Prediction of secreted proteins

EffectiveELD predicts secreted proteins based on eukaryotic-like domains (ELD). These domains, occur in eukaryotic genomes and have a higher frequency in genomes of host-associated bacteria compared to non host-associated bacteria. This observation indicates that proteins encoding such domains might be used as effectors and thus play their biological role in the host cell.

Besides the update of the genome repository and the protein domain database we have changed the presentation of ELD in the Effective web portal. Mean and standard deviation of the domain frequency in not host-associated genomes are now shown and can be exported into different file formats.

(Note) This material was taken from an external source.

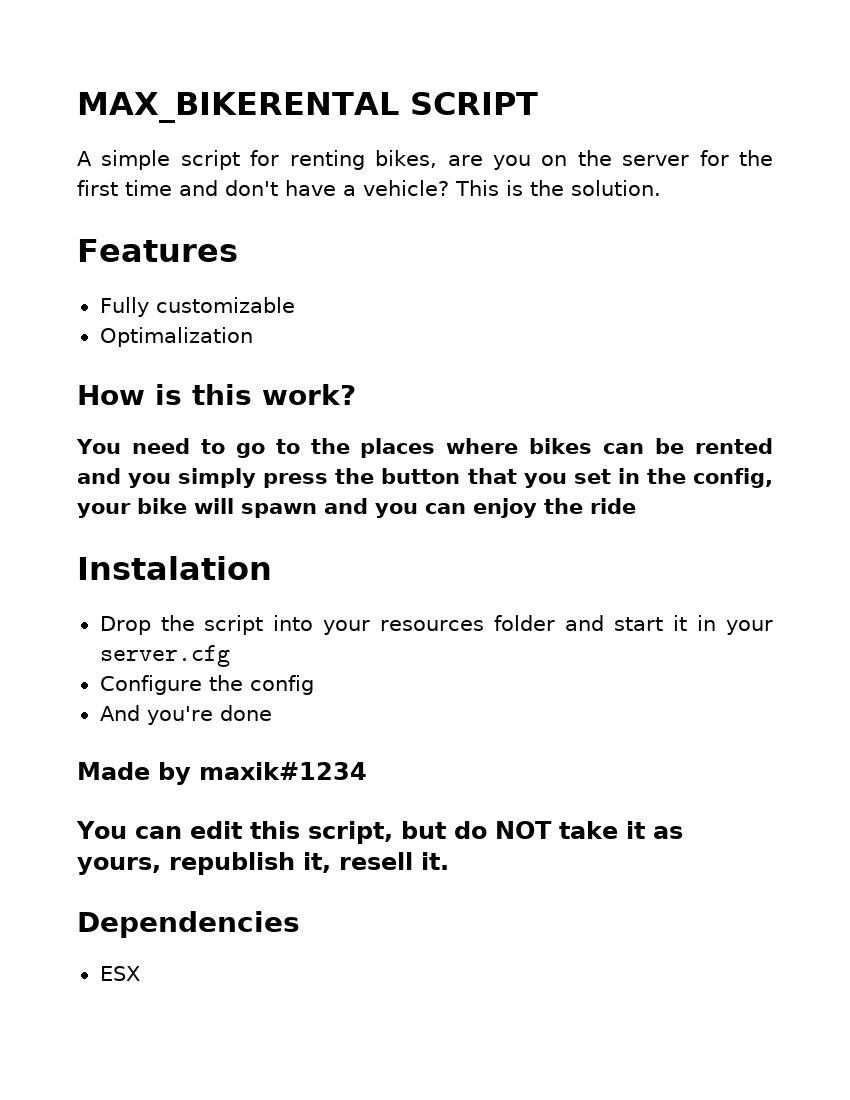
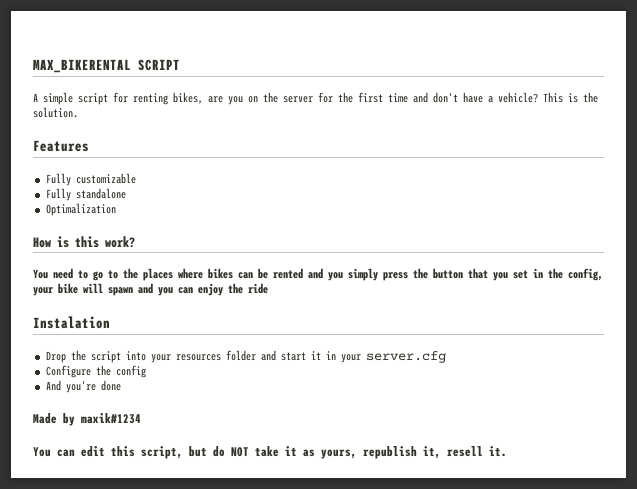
+ Fully standalone
- Dependencies
- ESX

This is mainly relevant for the analysis of proteins from metagenomic samples, in which assembly artifacts may artificially increase the frequency of typically single-copy non-effector genes as house keeping genes. In these cases, the reported Z-score would indicate significant enrichment of such genes, which are certainly no effectors. This type of false positive matches can now be easily detected and ignored.

In the “protein mode” of Effective, analyzing arbitrary collections of protein sequences, only ELD with significant enrichment in at least one host-associated genome from the Effective genome repository are reported. In the new “genome mode” of Effective, the Z-scores for the enrichment of ELD are automatically calculated de novo for all protein domains occurring in eukaryotic genomes. This allows the prediction of novel ELD that have not yet been observed in any of the host-associated genomes from the Effective genome repository.